Jose sat down to a dinner of sushi and salad at his daughter Jette’s apartment, where he has been staying, which is fortunate since she is also his editor. His left hand is in a brace from dragging two book-stuffed suitcases through the airport, but Jose bats away any suggestion that he’s a productive writer.

“How many books did Graham Greene write? John Updike?” he said with a laugh. “But these are professional writers.” The slight sales of his previous U.S. books also doesn’t faze him. “Who’s interested in the Philippines?” he shrugged. “I would have been surprised if they had sold.”

Over the years all of his seven children have moved to the U.S., and they’ve asked him and his wife, Teresita, to come here as well.
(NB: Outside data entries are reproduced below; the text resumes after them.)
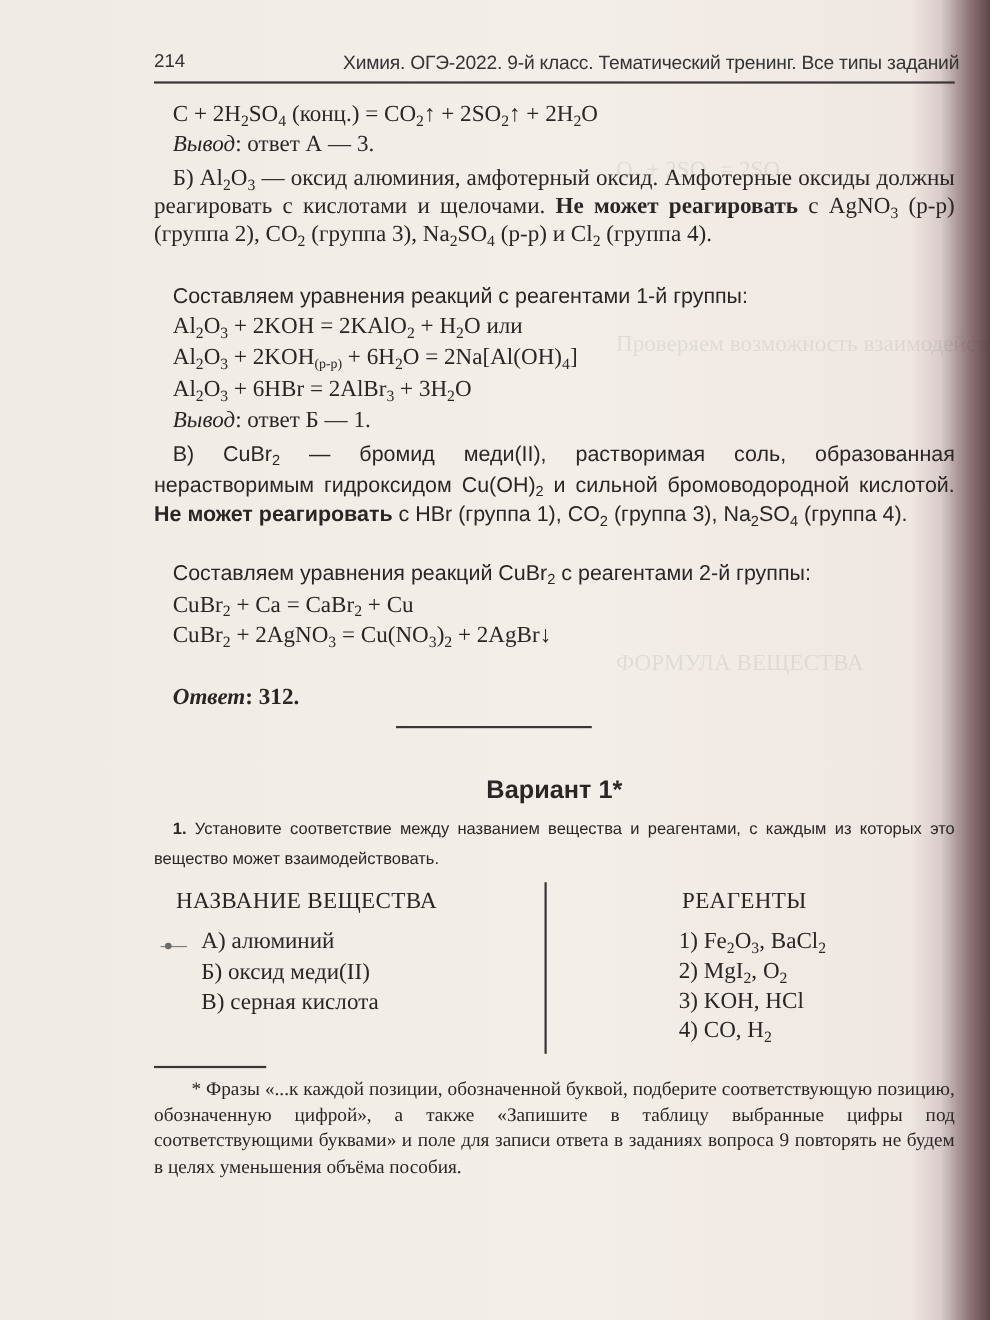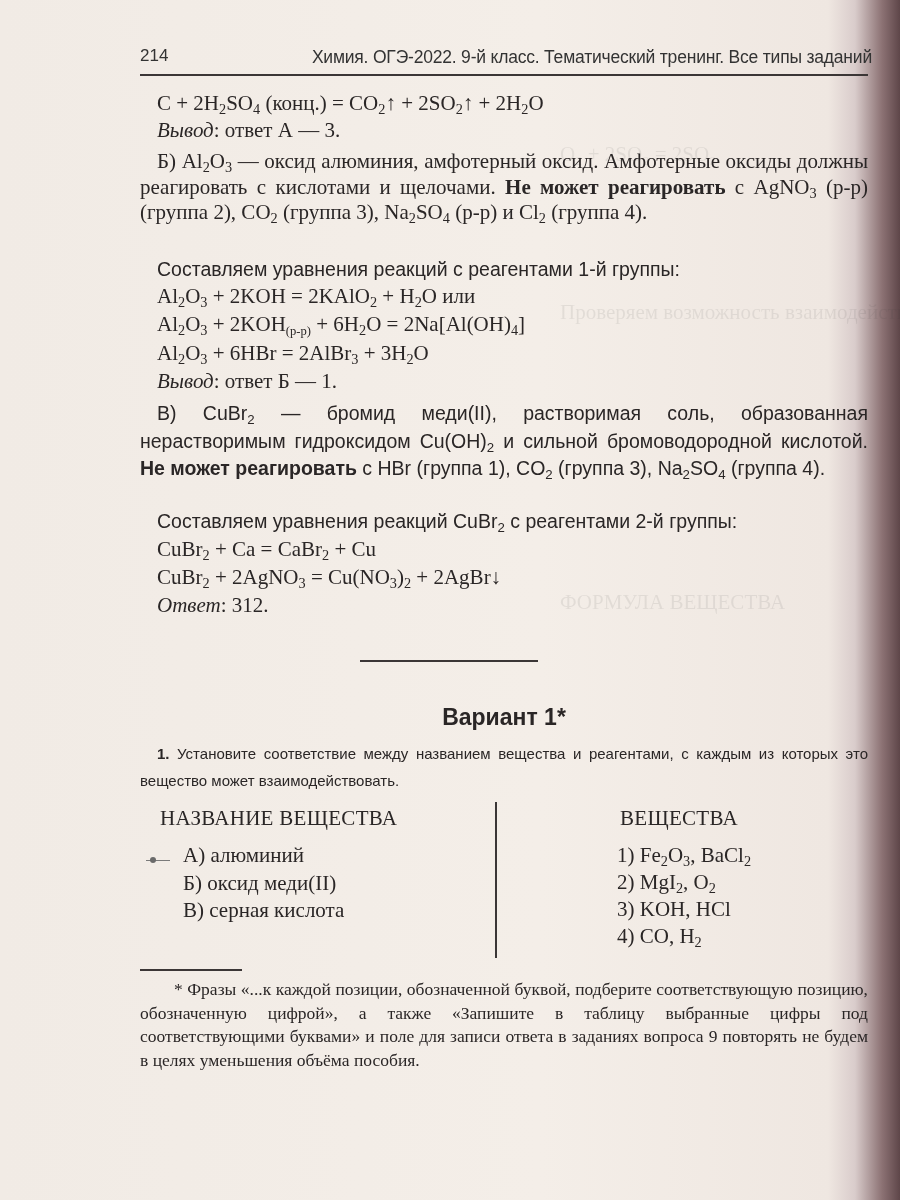--- a/index.html
+++ b/index.html
@@ -86,34 +86,34 @@
   </div>
   <div class="line sans" style="left:157px;top:508px;">
     <span>Составляем уравнения реакций CuBr</span><sub>2</sub><span> с реагентами 2-й группы:</span>
   </div>
   <div class="line" style="left:157px;top:536px;">
     <span>CuBr</span><sub>2</sub><span> + Ca = CaBr</span><sub>2</sub><span> + Cu</span>
   </div>
   <div class="line" style="left:157px;top:564px;">
     <span>CuBr</span><sub>2</sub><span> + 2AgNO</span><sub>3</sub><span> = Cu(NO</span><sub>3</sub><span>)</span><sub>2</sub><span> + 2AgBr↓</span>
   </div>
-  <div class="line" style="left:157px;top:592px;">
+  <div class="line" style="left:157px;top:620px;font-weight:bold;">
     <i>Ответ</i><span>: 312.</span>
   </div>
 
   <div class="divider" style="left:360px;top:660px;width:178px;"></div>
 
   <div class="section-title">Вариант 1*</div>
 
   <div class="task">
     <span class="first"><b>1.</b><span> Установите соответствие между названием вещества и реагентами, с каждым из которых это вещество может взаимодействовать.</span></span>
   </div>
 
   <div class="col-head" style="left:160px;top:806px;">НАЗВАНИЕ ВЕЩЕСТВА</div>
-  <div class="col-head" style="left:620px;top:806px;">ВЕЩЕСТВА</div>
+  <div class="col-head" style="left:620px;top:806px;">РЕАГЕНТЫ</div>
   <div class="vline"></div>
 
   <div class="pencil"></div>
   <div class="pencil-dot"></div>
 
   <div class="col-item" style="left:183px;top:843px;">А) алюминий</div>
   <div class="col-item" style="left:183px;top:871px;">Б) оксид меди(II)</div>
   <div class="col-item" style="left:183px;top:898px;">В) серная кислота</div>
 
   <div class="col-item" style="left:617px;top:843px;">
“This place is for young people. I’m too old,” he said, looking around a nice living room full of Asian art, framed maps of the Philippines, his back to a view of the Bay Bridge. “Manila is like a very ugly son that only a mother can love, but I love it. I miss the Philippines. Whatever is negative about it--and there is a lot that is negative about my country--it is what sustains me.”

Behind him, the lights of the bridge twinkled like a strand of stars hung over the bay.

“I live by my angers,” he said, throwing his napkin down on the table. “When I stop being angry it means I’m dead. It’s the anger that makes me write, but I have to control it so I won’t be smearing blood all over the place. When you’re here and everything is so nice and comfortable, it’s hard to be angry.”